*** DATA TO USE ***

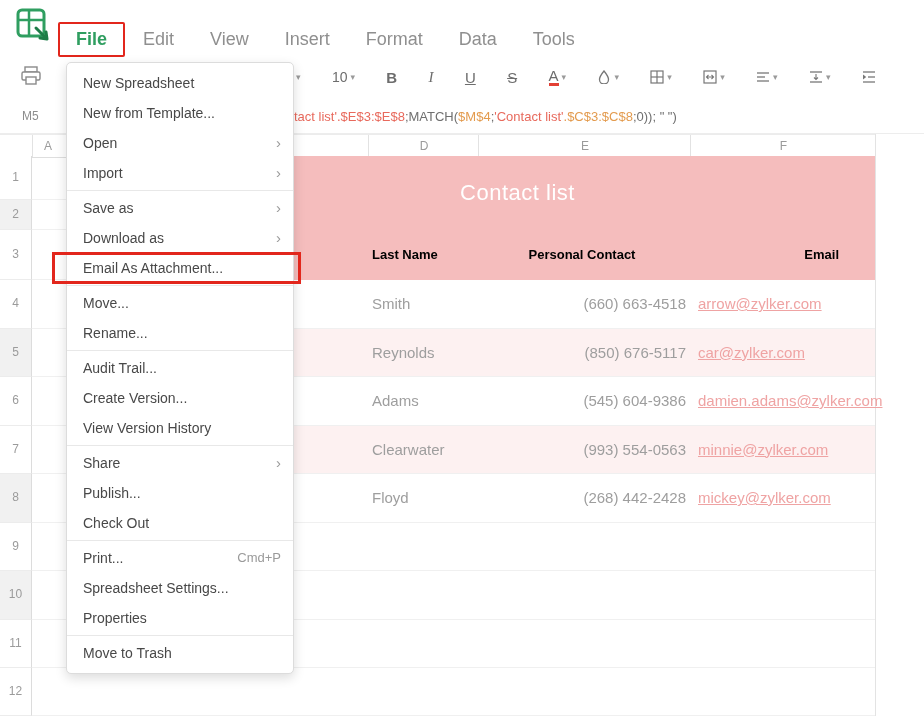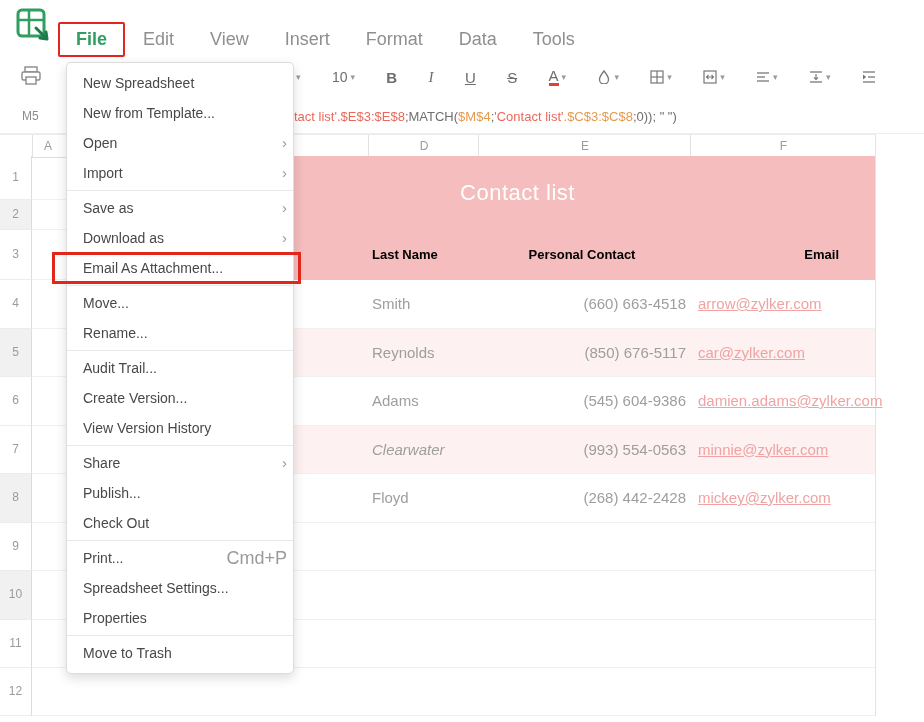--- a/index.html
+++ b/index.html
@@ -43,24 +43,24 @@
   .right-edge{position:absolute;left:875px;top:134px;height:582px;width:1px;background:#e3e3e3;}
   
   .band{position:absolute;left:160px;top:156px;width:715px;height:124px;background:var(--pink);z-index:2;}
   .band-title{position:absolute;left:0;top:24px;width:100%;text-align:center;color:#fff;font-size:22px;font-weight:normal;letter-spacing:.5px;}
   .band-head{position:absolute;bottom:0;height:50px;line-height:50px;color:#000000;font-weight:bold;font-size:13px;}
   .cell{position:absolute;z-index:3;font-size:15px;color:#9e9e9e;white-space:nowrap;}
   .cell a{color:var(--link);text-decoration:underline;}
   
   .menu-panel{position:absolute;left:66px;top:62px;width:226px;background:#fff;border:1px solid #dcdcdc;
               border-radius:5px;box-shadow:0 4px 12px rgba(0,0,0,.14);padding:5px 0;z-index:50;}
-  .menu-item{position:relative;height:30px;line-height:30px;padding:0 6px 0 16px;font-size:14px;color:#484848;
+  .menu-item{position:relative;height:30px;line-height:30px;padding:0 12px 0 16px;font-size:14px;color:#484848;
              display:flex;align-items:center;justify-content:space-between;cursor:default;}
   .mi-chevron{color:#9a9a9a;font-size:15px;}
-  .mi-shortcut{color:#9a9a9a;font-size:18px;text-align:center;}
+  .mi-shortcut{color:#9a9a9a;font-size:13px;text-align:center;}
   .menu-sep{border-top:1px solid #e8e8e8;margin:2px 0;height:0;}
   .red-frame{position:absolute;left:-15px;right:-8px;top:-1px;bottom:-1px;border:3px solid var(--red);pointer-events:none;}
   svg{display:block;}
 </style>
 </head>
 <body>
 
 <div class="stage">
 
   <div class="logo">
@@ -230,21 +230,21 @@
   <div id="table-cells">
       <div class="cell" style="left: 372px; width: 104px; top: 280px; height: 52px; line-height: 48.5px;">Smith</div>
       <div class="cell" style="left: 478px; width: 208px; text-align: right; top: 280px; height: 48.5px; line-height: 48.5px;">(660) 663-4518</div>
       <div class="cell" style="left: 698px; width: 177px; top: 280px; height: 57px; line-height: 48.5px;"><a href="#">arrow@zylker.com</a></div>
       <div class="cell" style="left: 372px; width: 104px; top: 328.5px; height: 48.5px; line-height: 48.5px;">Reynolds</div>
       <div class="cell" style="left: 478px; width: 208px; text-align: right; top: 328.5px; height: 48.5px; line-height: 48.5px;">(850) 676-5117</div>
       <div class="cell" style="left: 698px; width: 177px; top: 328.5px; height: 48.5px; line-height: 48.5px;"><a href="#">car@zylker.com</a></div>
       <div class="cell" style="left: 372px; width: 104px; top: 377px; height: 48.5px; line-height: 48.5px;">Adams</div>
       <div class="cell" style="left: 478px; width: 208px; text-align: right; top: 377px; height: 48.5px; line-height: 48.5px;">(545) 604-9386</div>
       <div class="cell" style="left: 698px; width: 177px; top: 377px; height: 48.5px; line-height: 48.5px;"><a href="#">damien.adams@zylker.com</a></div>
-      <div class="cell" style="left: 372px; width: 104px; top: 425.5px; height: 48.5px; line-height: 48.5px; font-style: italic;">Clearwater</div>
+      <div class="cell" style="left: 372px; width: 104px; top: 425.5px; height: 48.5px; line-height: 48.5px;">Clearwater</div>
       <div class="cell" style="left: 478px; width: 208px; text-align: right; top: 425.5px; height: 48.5px; line-height: 48.5px;">(993) 554-0563</div>
       <div class="cell" style="left: 698px; width: 177px; top: 425.5px; height: 48.5px; line-height: 48.5px;"><a href="#">minnie@zylker.com</a></div>
       <div class="cell" style="left: 372px; width: 104px; top: 474px; height: 48.5px; line-height: 48.5px;">Floyd</div>
       <div class="cell" style="left: 478px; width: 208px; text-align: right; top: 474px; height: 48.5px; line-height: 48.5px;">(268) 442-2428</div>
       <div class="cell" style="left: 698px; width: 177px; top: 474px; height: 48.5px; line-height: 48.5px;"><a href="#">mickey@zylker.com</a></div>
     </div>
 
   <div class="right-edge"></div>
 
   <div class="menu-panel">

***

Exactly retype each record above, dropping images.

* [TASK SOLUTION]:
--- a/index.html
+++ b/index.html
@@ -43,24 +43,24 @@
   .right-edge{position:absolute;left:875px;top:134px;height:582px;width:1px;background:#e3e3e3;}
   
   .band{position:absolute;left:160px;top:156px;width:715px;height:124px;background:var(--pink);z-index:2;}
   .band-title{position:absolute;left:0;top:24px;width:100%;text-align:center;color:#fff;font-size:22px;font-weight:normal;letter-spacing:.5px;}
   .band-head{position:absolute;bottom:0;height:50px;line-height:50px;color:#000000;font-weight:bold;font-size:13px;}
   .cell{position:absolute;z-index:3;font-size:15px;color:#9e9e9e;white-space:nowrap;}
   .cell a{color:var(--link);text-decoration:underline;}
   
   .menu-panel{position:absolute;left:66px;top:62px;width:226px;background:#fff;border:1px solid #dcdcdc;
               border-radius:5px;box-shadow:0 4px 12px rgba(0,0,0,.14);padding:5px 0;z-index:50;}
-  .menu-item{position:relative;height:30px;line-height:30px;padding:0 6px 0 16px;font-size:14px;color:#484848;
+  .menu-item{position:relative;height:30px;line-height:30px;padding:0 12px 0 16px;font-size:14px;color:#484848;
              display:flex;align-items:center;justify-content:space-between;cursor:default;}
   .mi-chevron{color:#9a9a9a;font-size:15px;}
-  .mi-shortcut{color:#9a9a9a;font-size:18px;text-align:center;}
+  .mi-shortcut{color:#9a9a9a;font-size:13px;text-align:center;}
   .menu-sep{border-top:1px solid #e8e8e8;margin:2px 0;height:0;}
   .red-frame{position:absolute;left:-15px;right:-8px;top:-1px;bottom:-1px;border:3px solid var(--red);pointer-events:none;}
   svg{display:block;}
 </style>
 </head>
 <body>
 
 <div class="stage">
 
   <div class="logo">
@@ -230,21 +230,21 @@
   <div id="table-cells">
       <div class="cell" style="left: 372px; width: 104px; top: 280px; height: 52px; line-height: 48.5px;">Smith</div>
       <div class="cell" style="left: 478px; width: 208px; text-align: right; top: 280px; height: 48.5px; line-height: 48.5px;">(660) 663-4518</div>
       <div class="cell" style="left: 698px; width: 177px; top: 280px; height: 57px; line-height: 48.5px;"><a href="#">arrow@zylker.com</a></div>
       <div class="cell" style="left: 372px; width: 104px; top: 328.5px; height: 48.5px; line-height: 48.5px;">Reynolds</div>
       <div class="cell" style="left: 478px; width: 208px; text-align: right; top: 328.5px; height: 48.5px; line-height: 48.5px;">(850) 676-5117</div>
       <div class="cell" style="left: 698px; width: 177px; top: 328.5px; height: 48.5px; line-height: 48.5px;"><a href="#">car@zylker.com</a></div>
       <div class="cell" style="left: 372px; width: 104px; top: 377px; height: 48.5px; line-height: 48.5px;">Adams</div>
       <div class="cell" style="left: 478px; width: 208px; text-align: right; top: 377px; height: 48.5px; line-height: 48.5px;">(545) 604-9386</div>
       <div class="cell" style="left: 698px; width: 177px; top: 377px; height: 48.5px; line-height: 48.5px;"><a href="#">damien.adams@zylker.com</a></div>
-      <div class="cell" style="left: 372px; width: 104px; top: 425.5px; height: 48.5px; line-height: 48.5px; font-style: italic;">Clearwater</div>
+      <div class="cell" style="left: 372px; width: 104px; top: 425.5px; height: 48.5px; line-height: 48.5px;">Clearwater</div>
       <div class="cell" style="left: 478px; width: 208px; text-align: right; top: 425.5px; height: 48.5px; line-height: 48.5px;">(993) 554-0563</div>
       <div class="cell" style="left: 698px; width: 177px; top: 425.5px; height: 48.5px; line-height: 48.5px;"><a href="#">minnie@zylker.com</a></div>
       <div class="cell" style="left: 372px; width: 104px; top: 474px; height: 48.5px; line-height: 48.5px;">Floyd</div>
       <div class="cell" style="left: 478px; width: 208px; text-align: right; top: 474px; height: 48.5px; line-height: 48.5px;">(268) 442-2428</div>
       <div class="cell" style="left: 698px; width: 177px; top: 474px; height: 48.5px; line-height: 48.5px;"><a href="#">mickey@zylker.com</a></div>
     </div>
 
   <div class="right-edge"></div>
 
   <div class="menu-panel">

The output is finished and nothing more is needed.